Тест колониеобразования. С целью определения функциональной способности клеток, выделенных с помощью позитивной иммуномагнитной сепарации (Sca1+, CD 117+, Lin-) был проведен стандартный тест колониеобразования в метилцеллюлозной среде MethoCult (StemCell Technologies, Канада). Данный тест позволяет установить способность полученных клеток формировать различные типы гемопоэтических колоний. Образование колоний было зарегистрировано под инвертированным микроскопом Unico (США).

Культура ММСК. С целью получения первичной культуры ММСК осуществлялся пассаж мононуклеарной фракции клеток, выделенной из ткани плаценты, в специализированной среде для культивирования ММСК в чашки Петри в концентрации 1×106 клеток на 1 см2. Культивирование ММСК проводилось в условиях CO2-инкубатора при температуре 37°С с содержанием углекислого газа 5% и влажностью 90%. Через 24-48 часов инкубации не прикрепленные к дну чашки Петри клетки аспирировали. Среду для культивирования ММСК добавляли к прикрепленным к пластику клеткам. Замена среды проводилась каждые 3-4 сутки до достижения клетками 70-80% конфлюэнтности. При формировании соответствующего монослоя осуществлялся пересев клеток.

При трансплантации лабораторным животным была использована культура ММСК третьего пассажа.

Иммуноцитохимия. Для подтверждения принадлежности культуры к ММСК производилась окраска клеток с помощью набора антител MesenchymalStemCellCharacterizationKit (Millipore, США), содержащего позитивные (антитела к integrin β1, CD 54, collagentypeI и fibronectin) и негативные маркеры (антитела к CD 14, CD 45).

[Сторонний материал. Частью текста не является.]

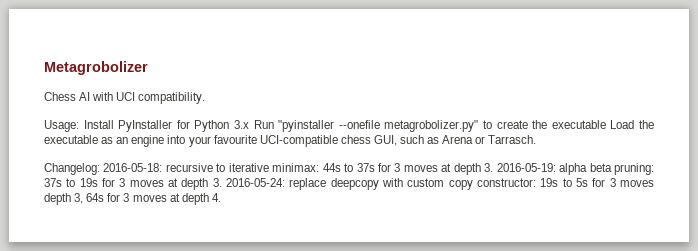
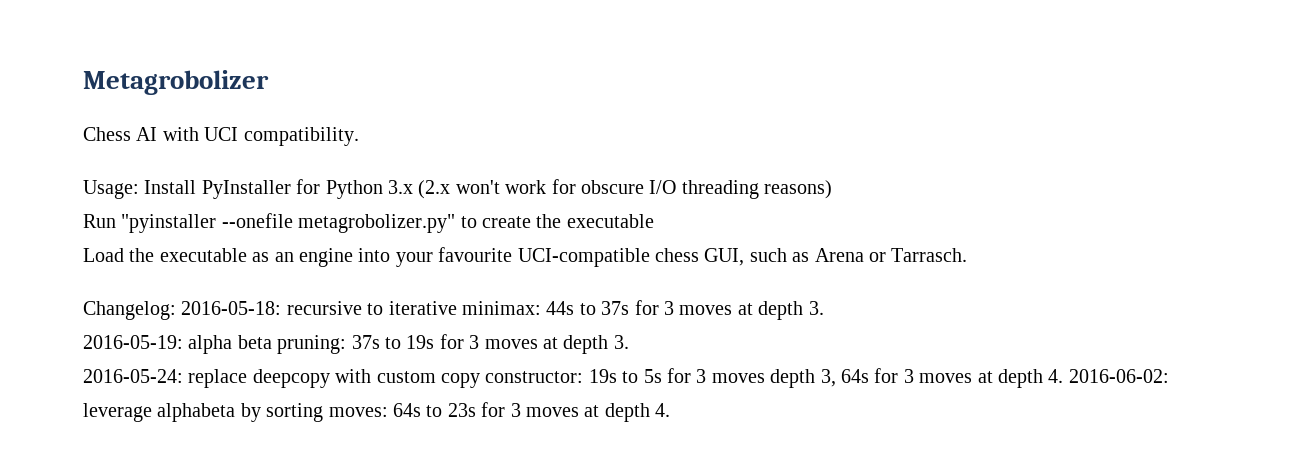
- Usage: Install PyInstaller for Python 3.x Run "pyinstaller --onefile metagrobolizer.py" to create the executable Load the executable as an engine into your favourite UCI-compatible chess GUI, such as Arena or Tarrasch.
+ Usage: Install PyInstaller for Python 3.x (2.x won't work for obscure I/O threading reasons)
+ Run "pyinstaller --onefile metagrobolizer.py" to create the executable
+ Load the executable as an engine into your favourite UCI-compatible chess GUI, such as Arena or Tarrasch.
- Changelog: 2016-05-18: recursive to iterative minimax: 44s to 37s for 3 moves at depth 3. 2016-05-19: alpha beta pruning: 37s to 19s for 3 moves at depth 3. 2016-05-24: replace deepcopy with custom copy constructor: 19s to 5s for 3 moves depth 3, 64s for 3 moves at depth 4.
+ Changelog: 2016-05-18: recursive to iterative minimax: 44s to 37s for 3 moves at depth 3.
+ 2016-05-19: alpha beta pruning: 37s to 19s for 3 moves at depth 3.
+ 2016-05-24: replace deepcopy with custom copy constructor: 19s to 5s for 3 moves depth 3, 64s for 3 moves at depth 4. 2016-06-02: leverage alphabeta by sorting moves: 64s to 23s for 3 moves at depth 4.

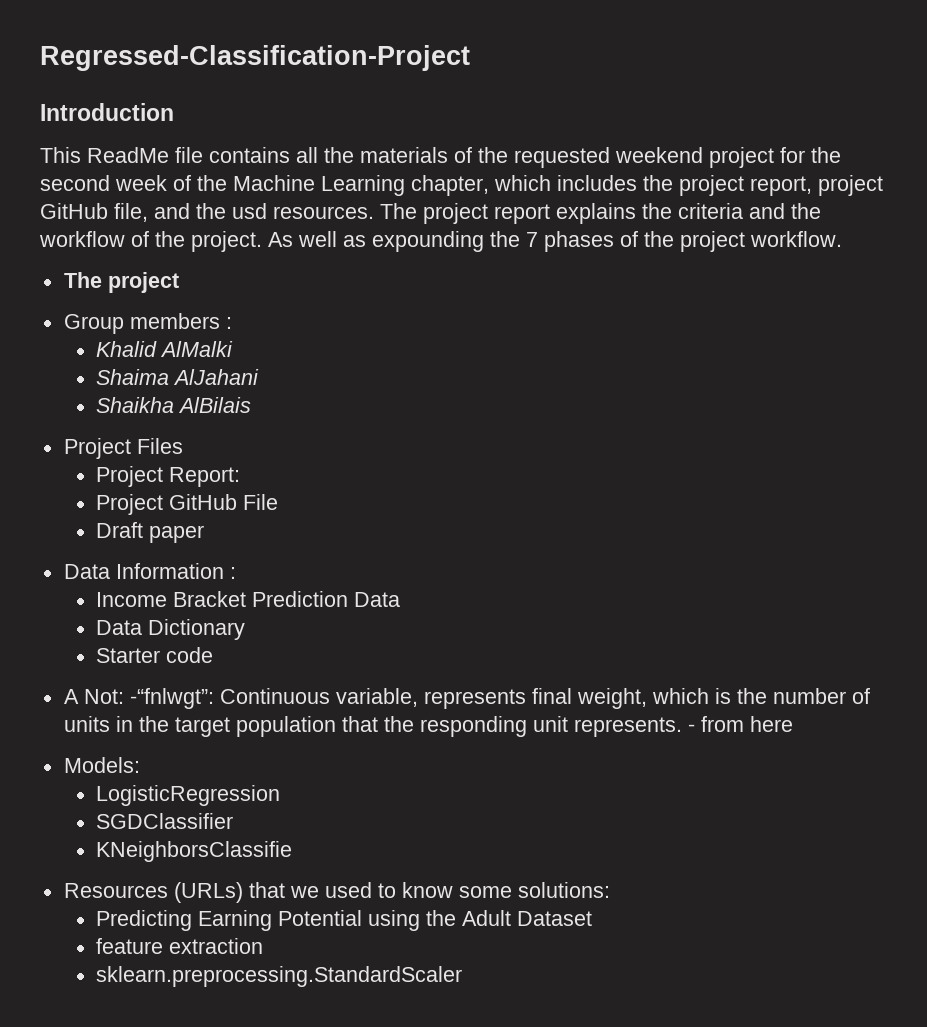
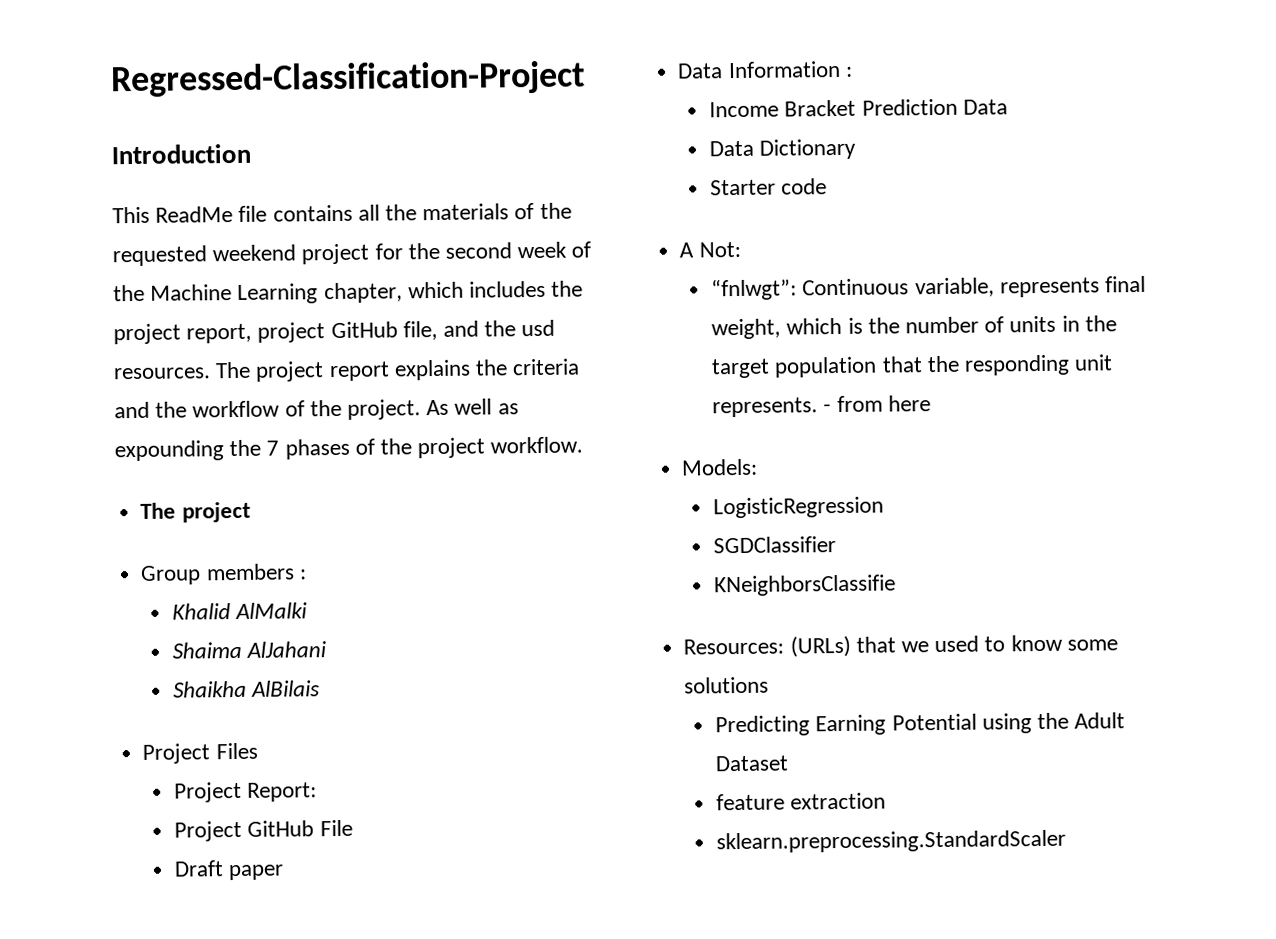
- A Not: -“fnlwgt”: Continuous variable, represents final weight, which is the number of units in the target population that the responding unit represents.
+ A Not:
+ “fnlwgt”: Continuous variable, represents final weight, which is the number of units in the target population that the responding unit represents.
- Resources (URLs) that we used to know some solutions:
+ Resources: (URLs) that we used to know some solutions

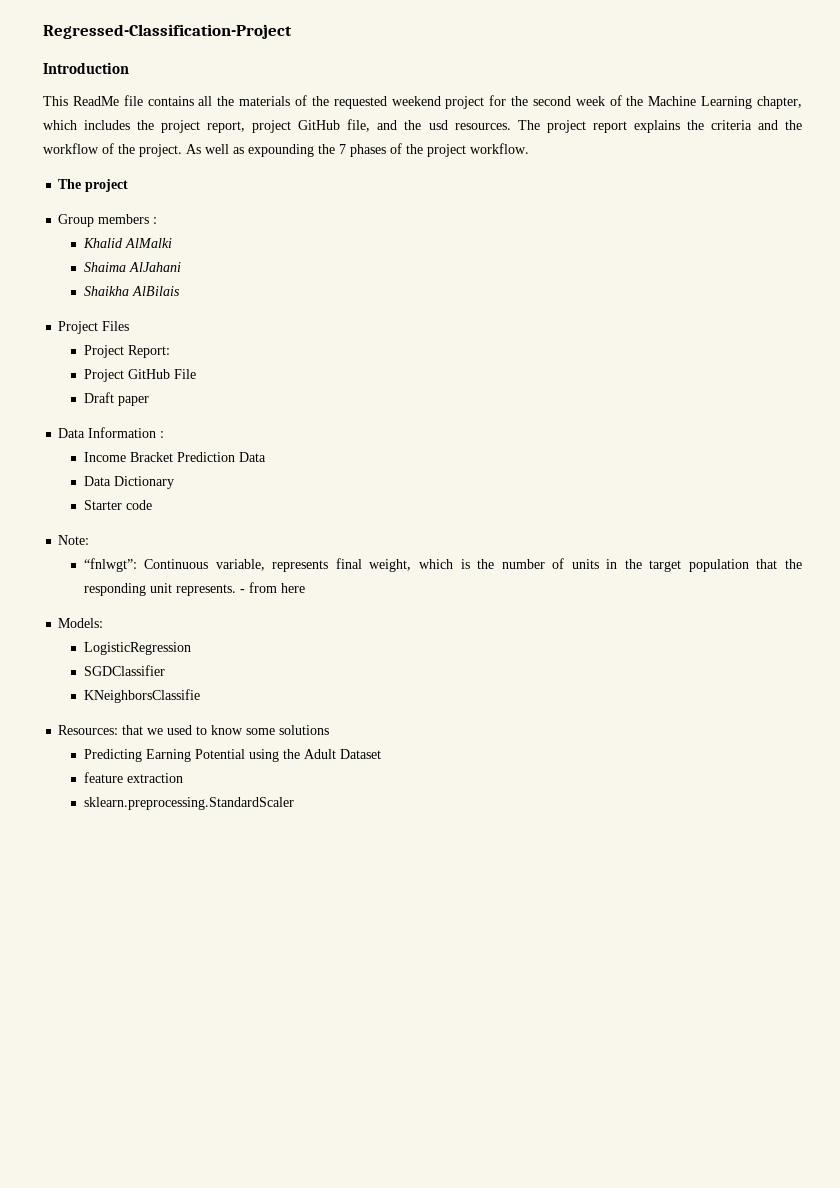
- A Not:
+ Note:
- Resources: (URLs) that we used to know some solutions
+ Resources: that we used to know some solutions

Производилась дифференцировка полученной культуры в адипоцитарном и остеогенном направлениях. Состав среды, индуцирующей дифференцировку: MesenCult™ Osteogenic Stimulatory Supplement («StemCell Technologies», Канада) / MesenCult™ Adipogenic Stimulatory Supplement («StemCell Technologies», Канада) и MesenCult™ MSC Basal Medium (Mouse) («StemCellT echnologies», Канада) в соотношении 1:4, 2 ммоль раствора L-глутамина («StemCell Technologies», Канада). Факт остеогенной дифференцировки подтвержден гистохимическим методом регистрации увеличения экспрессии щелочной фосфатазы, а также с помощью окраски vonKossa, выявляющей наличие минерализованного фосфата кальция. Способность клеток дифференцироваться в адипоцитарном направлении подтверждена гистохимическим методом регистрации липидных вакуолей, окрашивающихся красителем Oil RedO (J. J. Minguelletal., 2004).

Подсчет и определение жизнеспособности клеток. Жизнеспособность клеток была определена с помощью суправитальной окраски раствором трипанового синего. Подсчет клеток производился в 5 больших квадратах камеры Горяева (или ≥100 клеток). Жизнеспособность выделенных клеток перед трансплантацией составляла 95-97%.

Моделирование цирроза печени

Цирроз печени моделировали путем подкожного введения четыреххлористого углерода (CCl4) в виде 50% масляного раствора из расчета 0,3 мл/100 г массы животного, дважды в неделю в течение 12 недель. Цирроз печени был верифицирован по биохимическим и морфологическим критериям (фиброз с формированием соединительнотканных септ и ложных долек, дистрофия и некроз гепатоцитов).

Трансплантация ММСК и ГСК

Трансплантацию плацентарных ММСК и ГСК осуществляли в портальную вену.

Производилась оценка биохимических показателей периферической крови на автоматическом биохимическом и иммуноферментном анализаторе Chem Well 2910 (Combi) после трансплантации клеток. Изучались следующие биохимические показатели: альбумин, общий белок, аспартатаминотрансфераза (ACT), аланинаминотрансфераза (АЛТ), лактатдегидрогеназа (ЛДГ).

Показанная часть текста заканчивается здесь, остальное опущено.